▸ **Stored data**

---------------

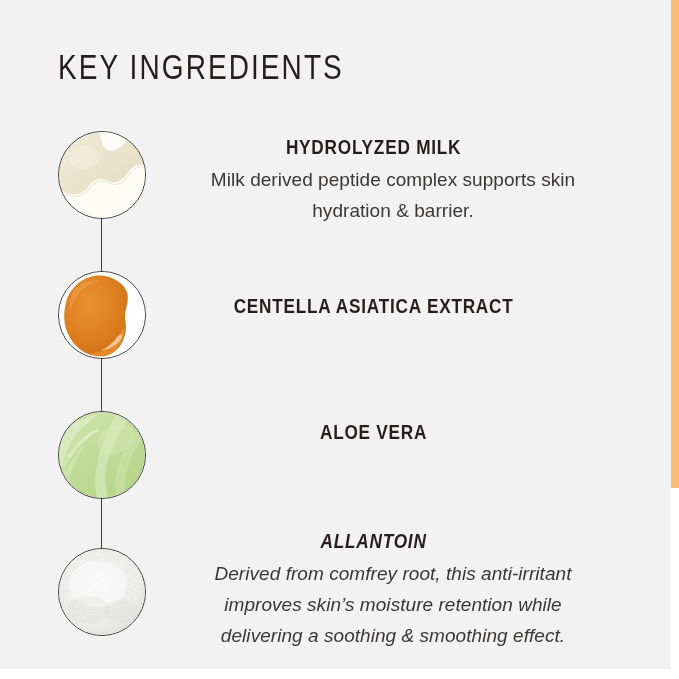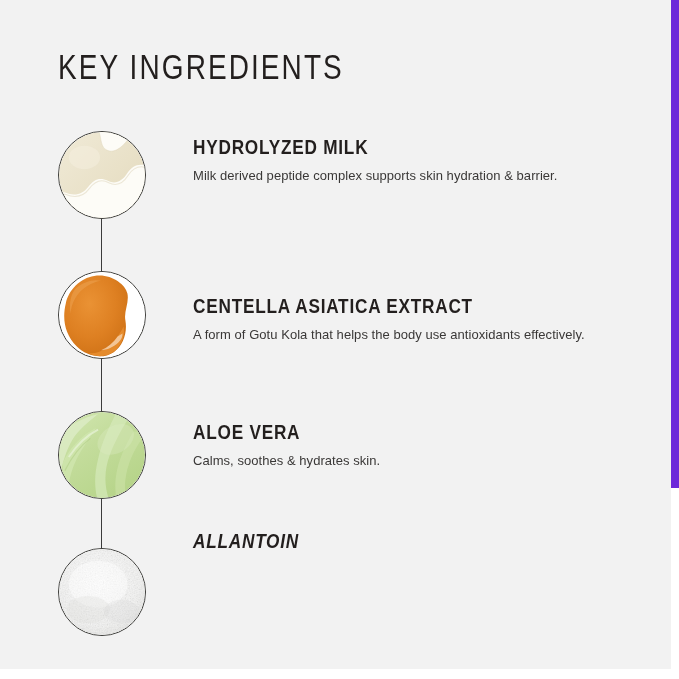"KEY INGREDIENTS" #infographic { background: #6d28d9 -> #fdba74 }
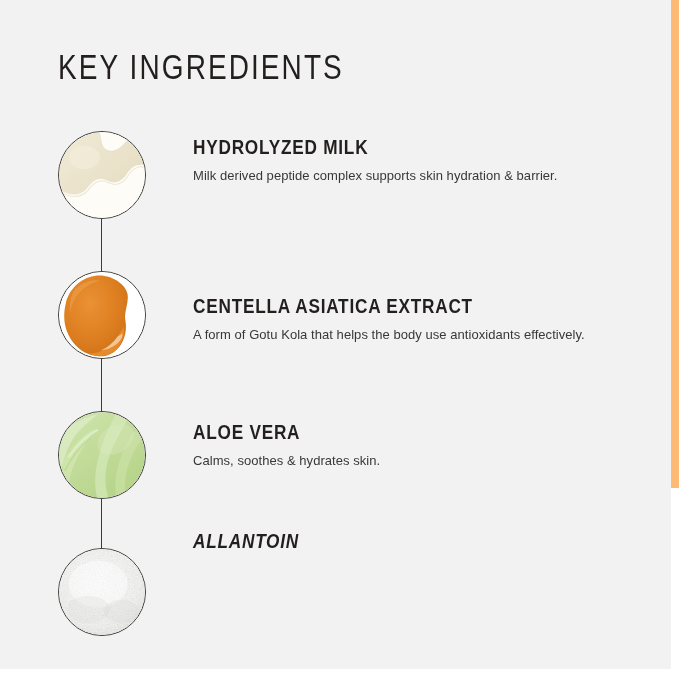"HYDROLYZED MILK" .text-col { text-align: none -> center }
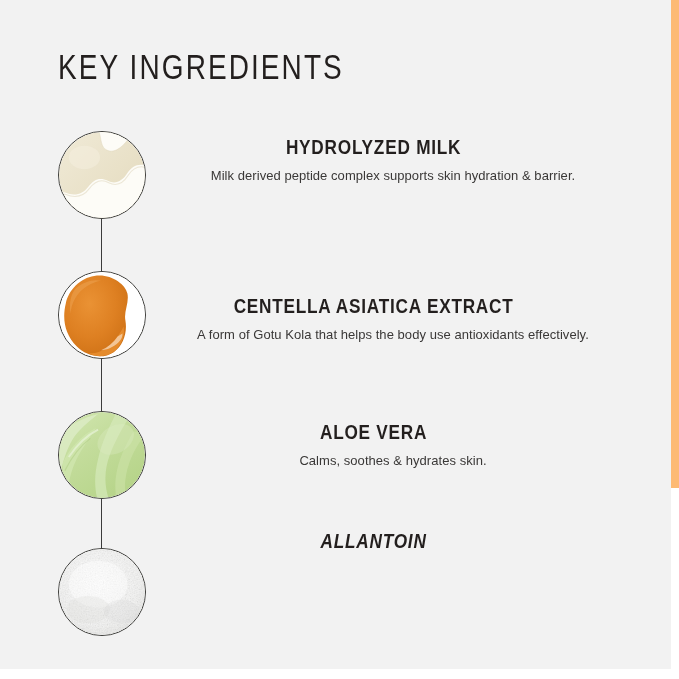"Milk derived peptide complex supports" .ing-desc { font-size: 13px -> 19px }
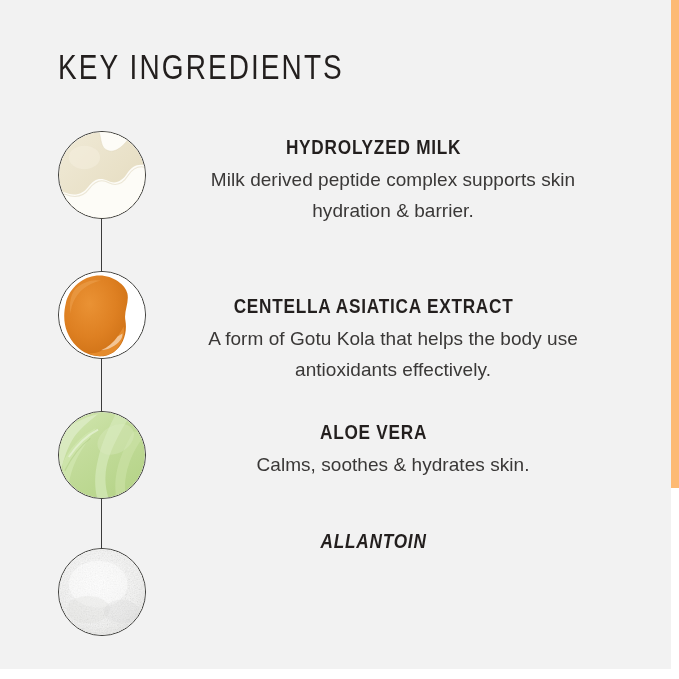"A form of Gotu Kola" div.ing-desc { html: <div>A form of Gotu Kola that helps the body use antioxidants effectively.</div> -> none }
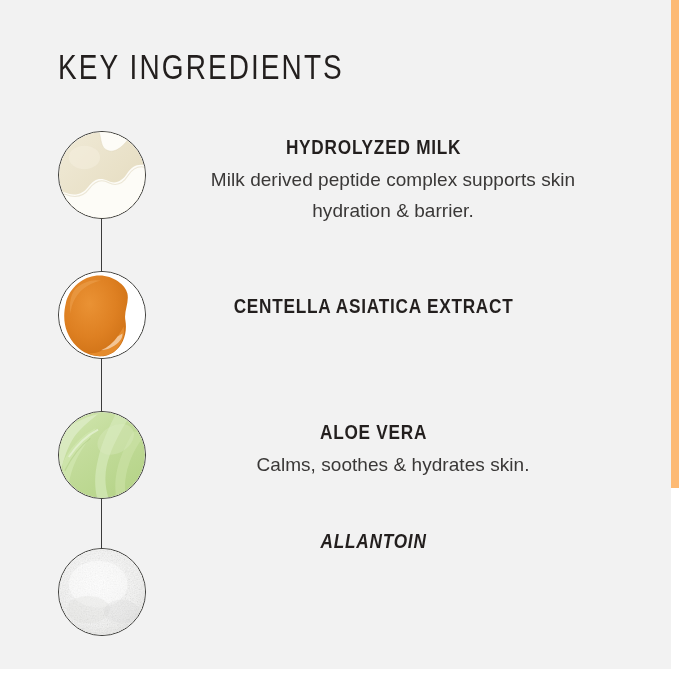"Calms, soothes & hydrates skin." div.ing-desc { html: <div>Calms, soothes &amp; hydrates skin.</div> -> none }
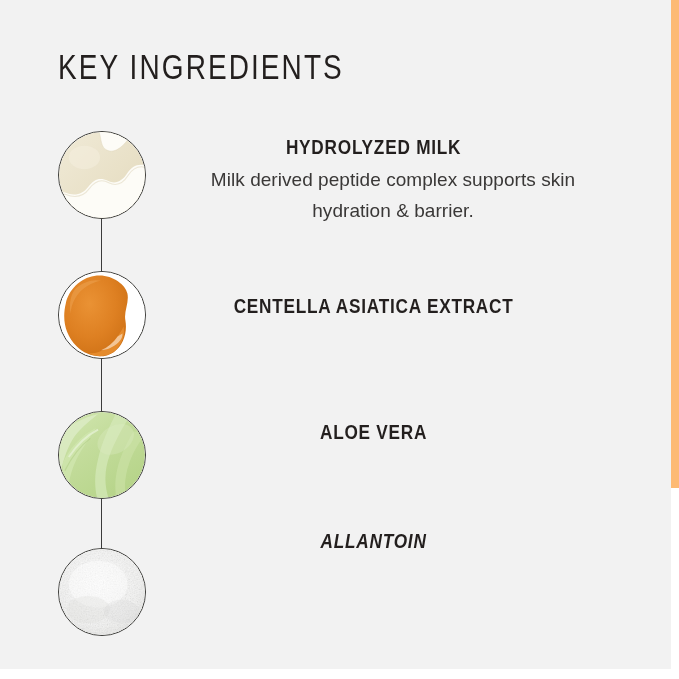"Derived from comfrey root, this" div.ing-desc { html: none -> <div>Derived from comfrey root, this anti-irritant improves skin’s moisture retention while delivering a soothing &amp; smoothing effect.</div> }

---------------

What is needed is an exact repeat of the records, with every picture left out.

▸ **Solution to the problem**
"KEY INGREDIENTS" #infographic { background: #6d28d9 -> #fdba74 }
"HYDROLYZED MILK" .text-col { text-align: none -> center }
"Milk derived peptide complex supports" .ing-desc { font-size: 13px -> 19px }
"A form of Gotu Kola" div.ing-desc { html: <div>A form of Gotu Kola that helps the body use antioxidants effectively.</div> -> none }
"Calms, soothes & hydrates skin." div.ing-desc { html: <div>Calms, soothes &amp; hydrates skin.</div> -> none }
"Derived from comfrey root, this" div.ing-desc { html: none -> <div>Derived from comfrey root, this anti-irritant improves skin’s moisture retention while delivering a soothing &amp; smoothing effect.</div> }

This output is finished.